Security

Agentic AI Failure Modes Taxonomy Updated by Microsoft

3 min read

Summary

Microsoft has updated its taxonomy of failure modes in agentic AI systems after a year of red teaming against real-world deployments. The v2.0 framework adds seven new risk categories and expanded mitigations, giving security teams a more practical model for assessing agentic AI threats such as MCP/plugin abuse, goal hijacking, and session context contamination.

Need help with Security?Talk to an Expert

Introduction

Microsoft has released a major update to its taxonomy of failure modes in agentic AI systems, reflecting lessons learned from 12 months of red teaming.

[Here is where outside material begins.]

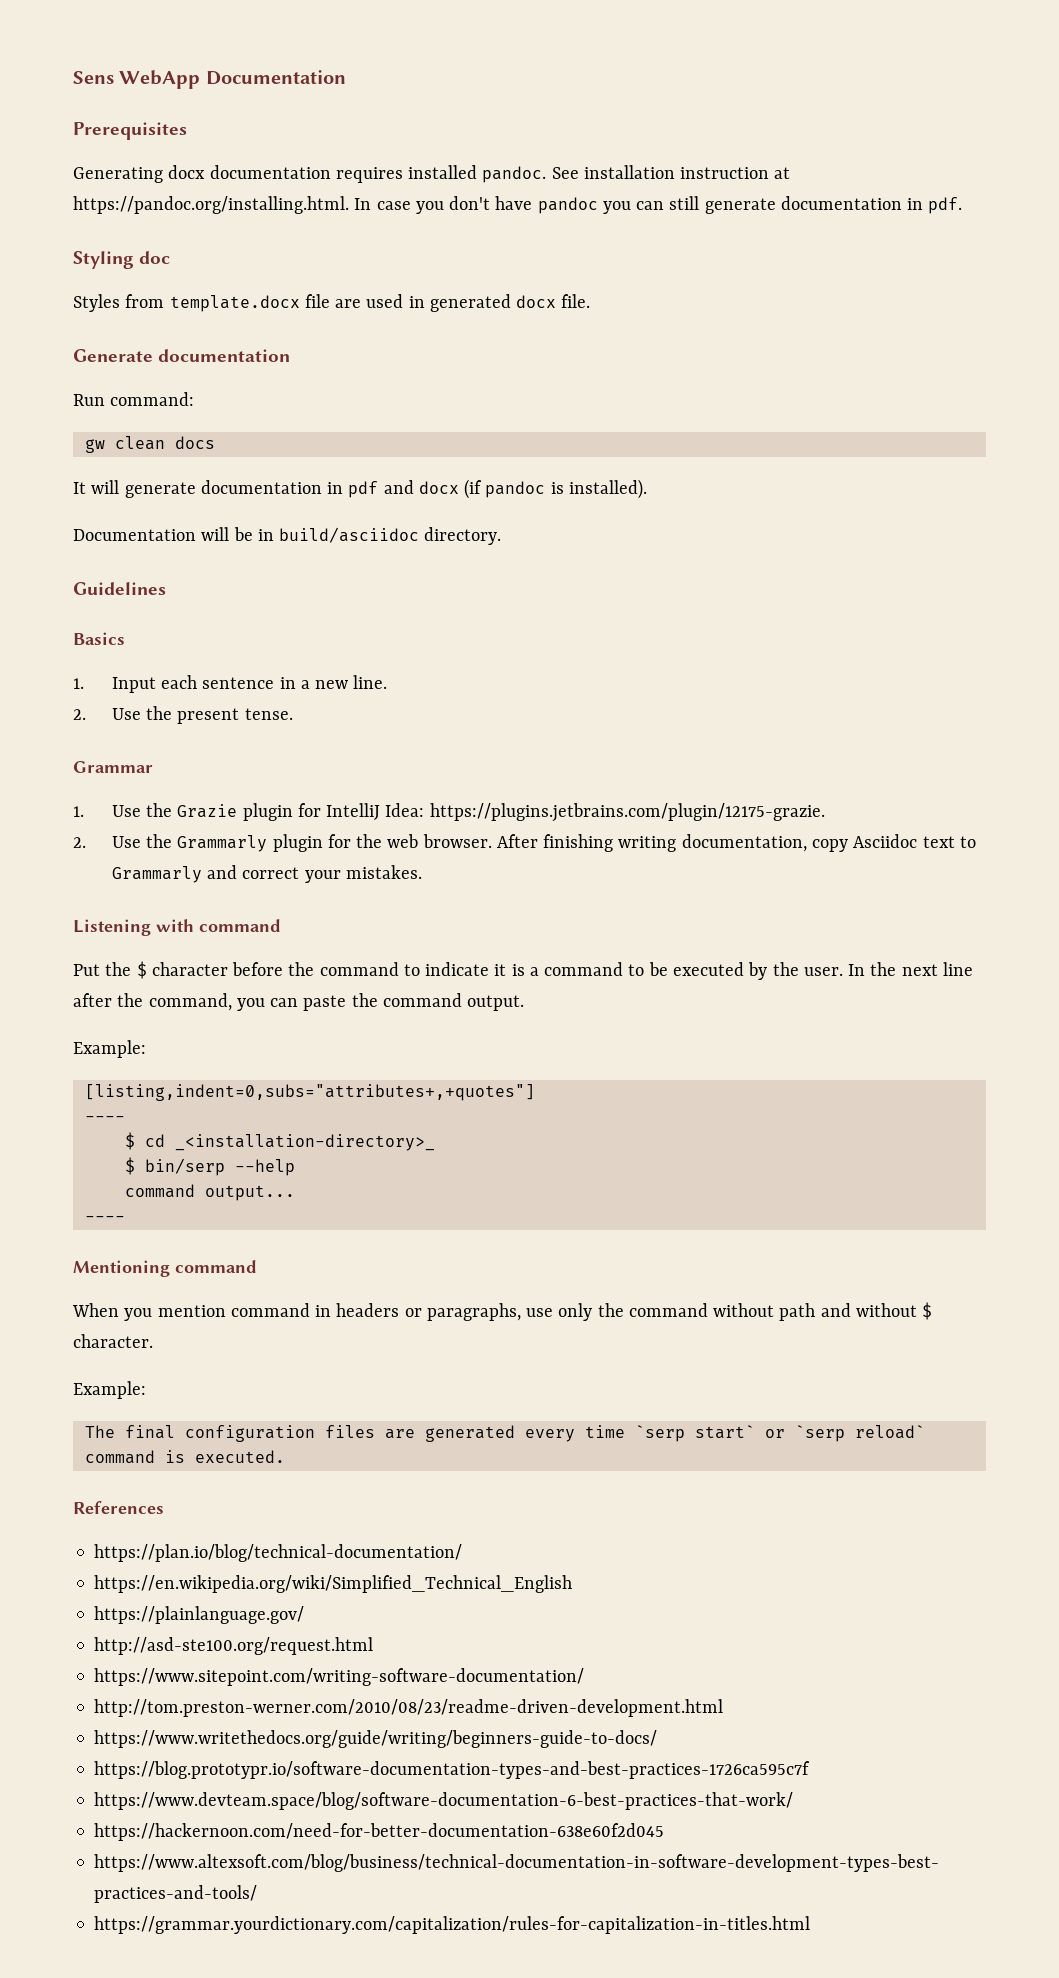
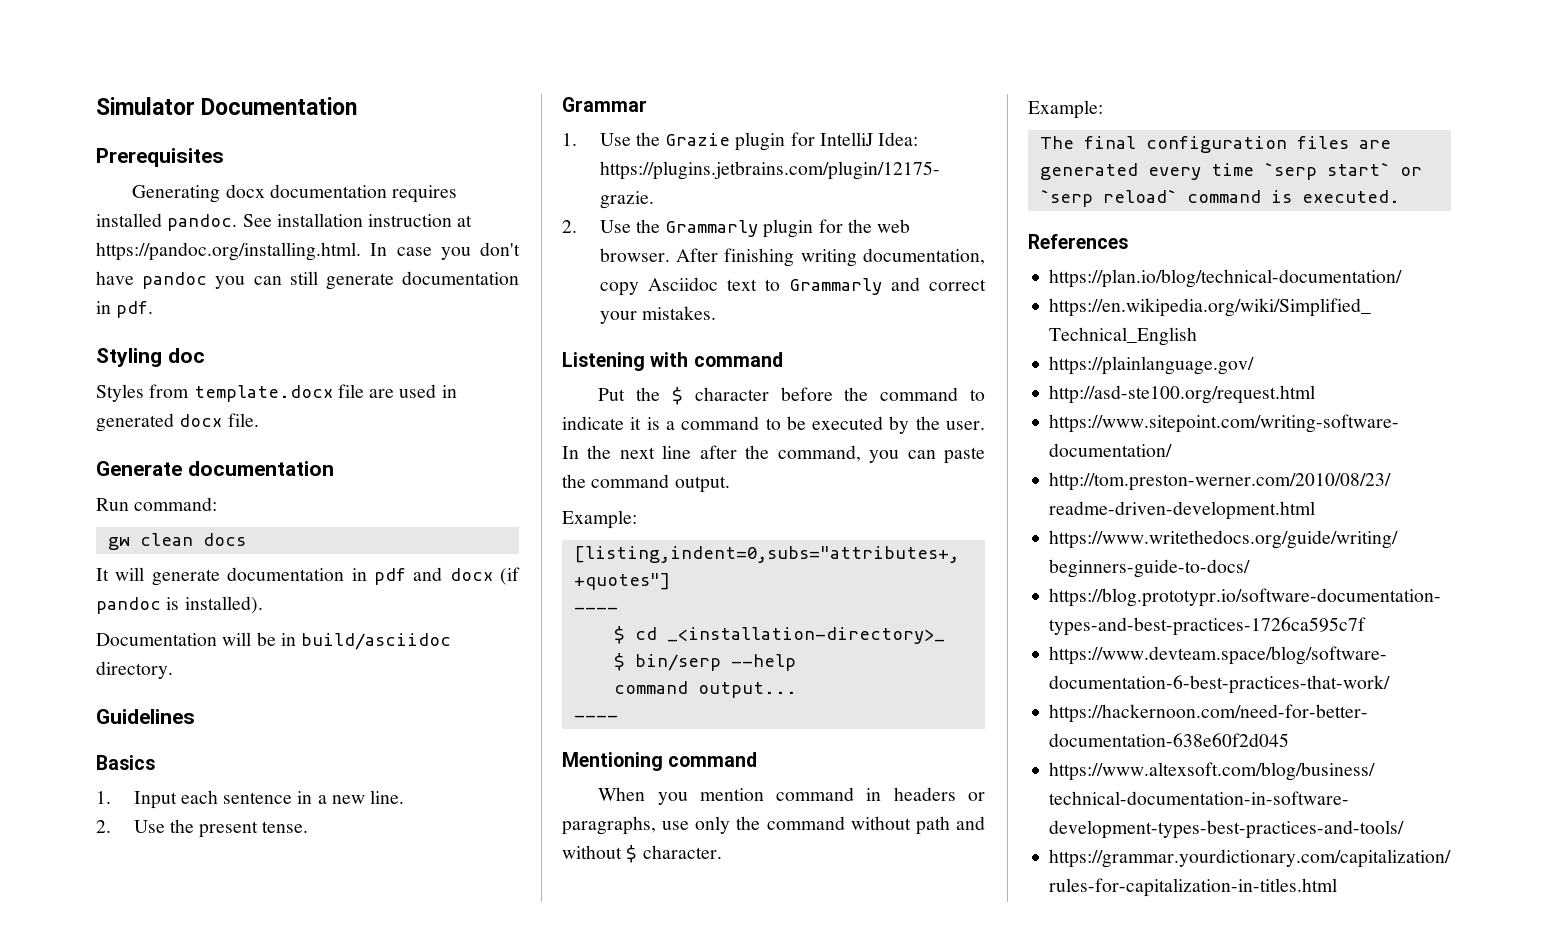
[73,70,201,89] Sens WebApp -> [96,97,195,115] Simulator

For security leaders, architects, and IT administrators evaluating AI agents, this matters because the threat model is evolving quickly as plugins, MCP integrations, and computer-use agents move into production.

The new v2.0 taxonomy is more than a theoretical framework. It is based on observed attack patterns in deployed environments and highlights where existing controls are falling short.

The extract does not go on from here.